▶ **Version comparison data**
"""
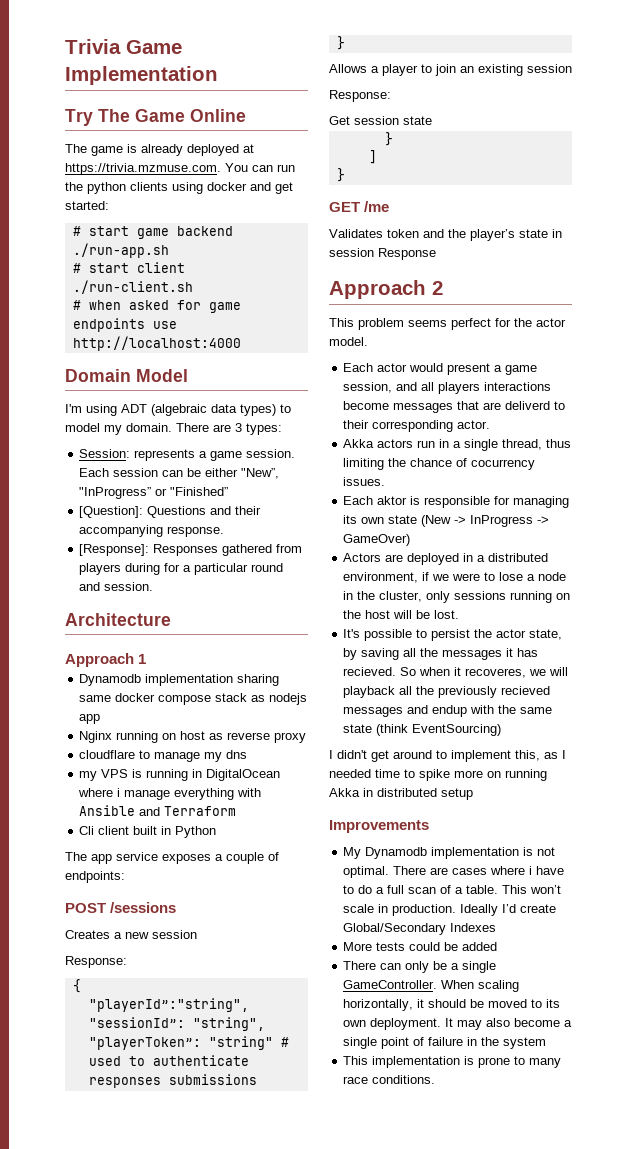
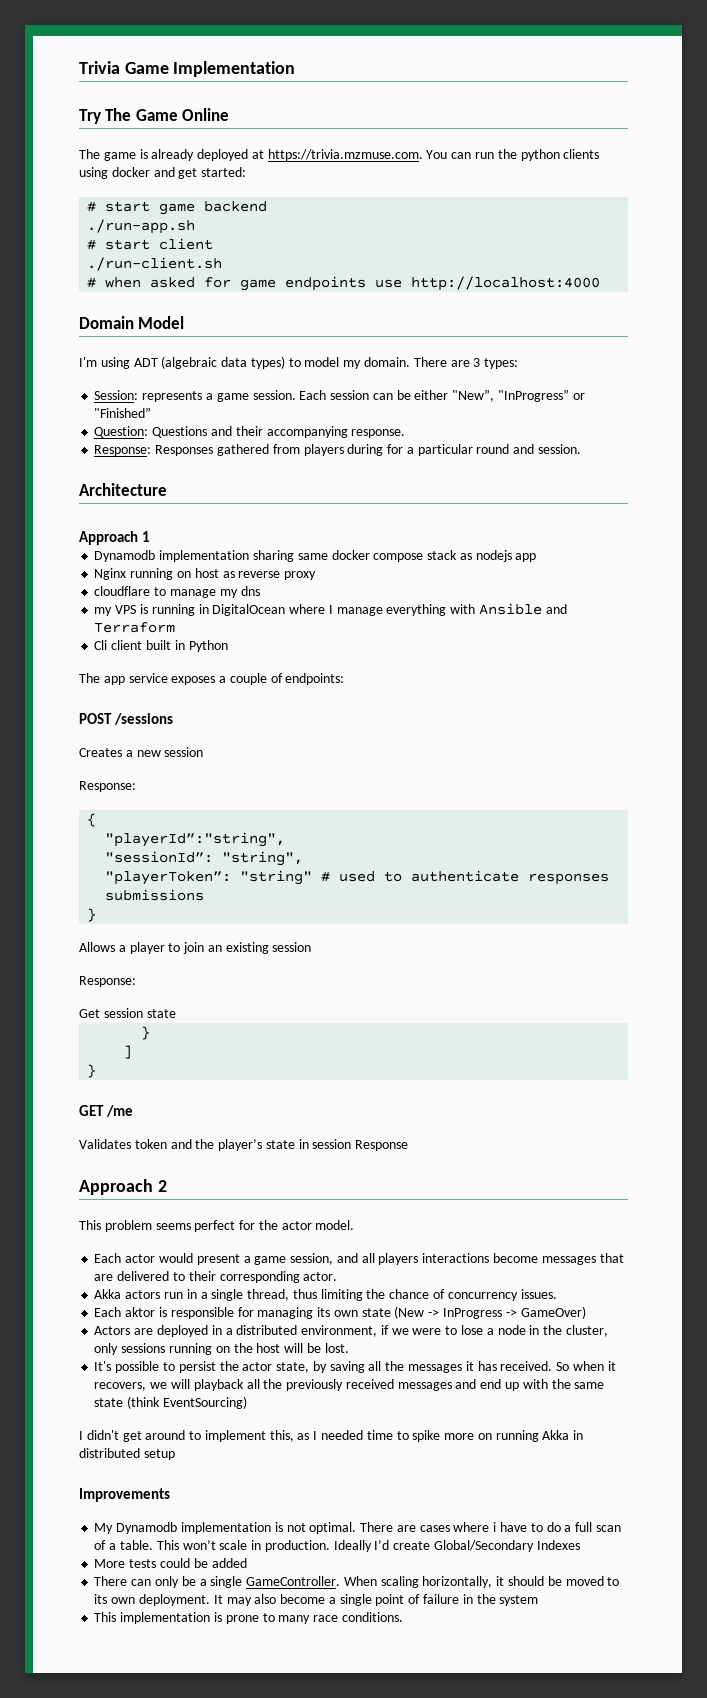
[79,506,144,518] [Question]: -> [94,426,149,438] Question:
[79,544,150,556] [Response]: -> [94,445,152,456] Response:
[117,788,121,797] i -> [328,605,333,614] I
[505,401,551,410] deliverd -> [117,1271,170,1281] delivered
[471,459,536,470] cocurrency -> [447,1292,518,1301] concurrency
[343,667,397,676] recieved. -> [500,1361,553,1371] received.
[465,668,527,678] recoveres, -> [94,1382,147,1391] recovers,
[501,686,551,695] recieved -> [345,1379,394,1389] received
[432,705,468,717] endup -> [480,1379,519,1391] end up

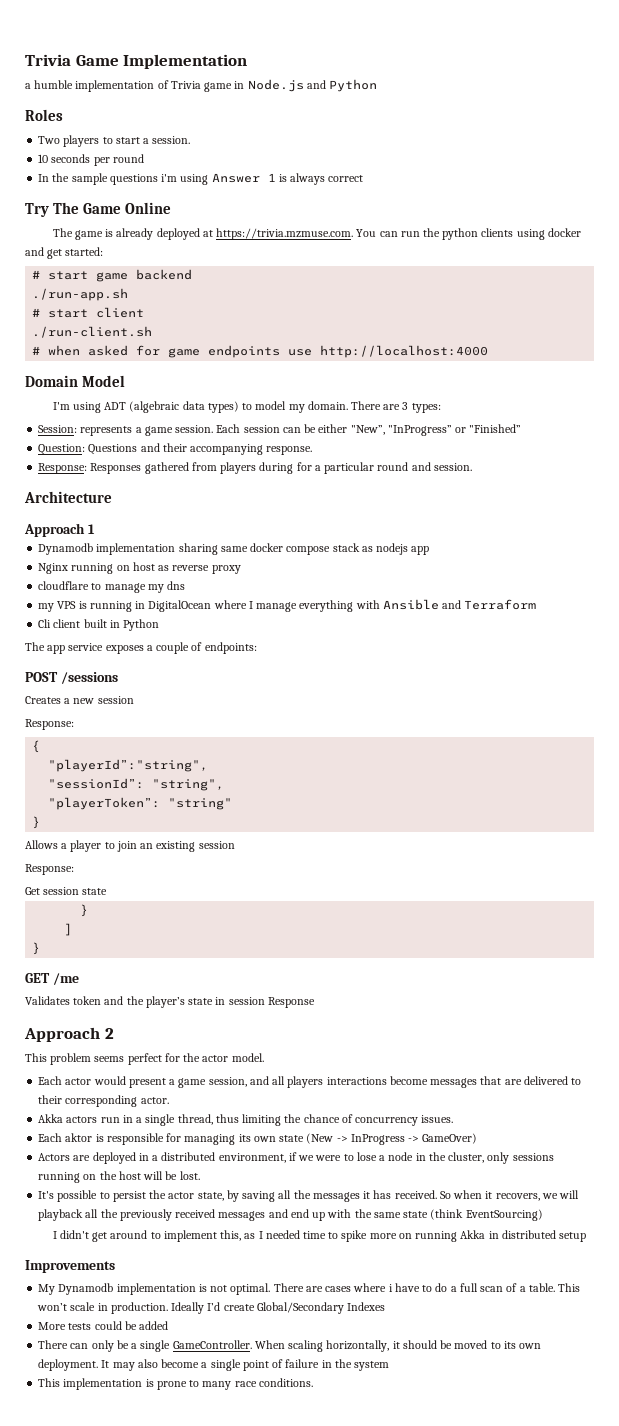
(296, 69) none -> [25,79,378,92] [25,109,63,121] [38,135,191,147] [38,154,144,166] [38,173,364,185] // a humble implementation of Trivia game in Node.js and Python // Roles // Two players to start a session. // 10 seconds per round // In the sample questions i'm using Answer 1 is always correct
[321,870,610,885] [105,889,205,901] # used to authenticate responses submissions -> (233, 804) none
"""
▶ **PROBLEM**
Every line above must appear in the answer unchanged, and no picture may appear in it.

▶ **EXERCISE RESULT**
[79,506,144,518] [Question]: -> [94,426,149,438] Question:
[79,544,150,556] [Response]: -> [94,445,152,456] Response:
[117,788,121,797] i -> [328,605,333,614] I
[505,401,551,410] deliverd -> [117,1271,170,1281] delivered
[471,459,536,470] cocurrency -> [447,1292,518,1301] concurrency
[343,667,397,676] recieved. -> [500,1361,553,1371] received.
[465,668,527,678] recoveres, -> [94,1382,147,1391] recovers,
[501,686,551,695] recieved -> [345,1379,394,1389] received
[432,705,468,717] endup -> [480,1379,519,1391] end up

(296, 69) none -> [25,79,378,92] [25,109,63,121] [38,135,191,147] [38,154,144,166] [38,173,364,185] // a humble implementation of Trivia game in Node.js and Python // Roles // Two players to start a session. // 10 seconds per round // In the sample questions i'm using Answer 1 is always correct
[321,870,610,885] [105,889,205,901] # used to authenticate responses submissions -> (233, 804) none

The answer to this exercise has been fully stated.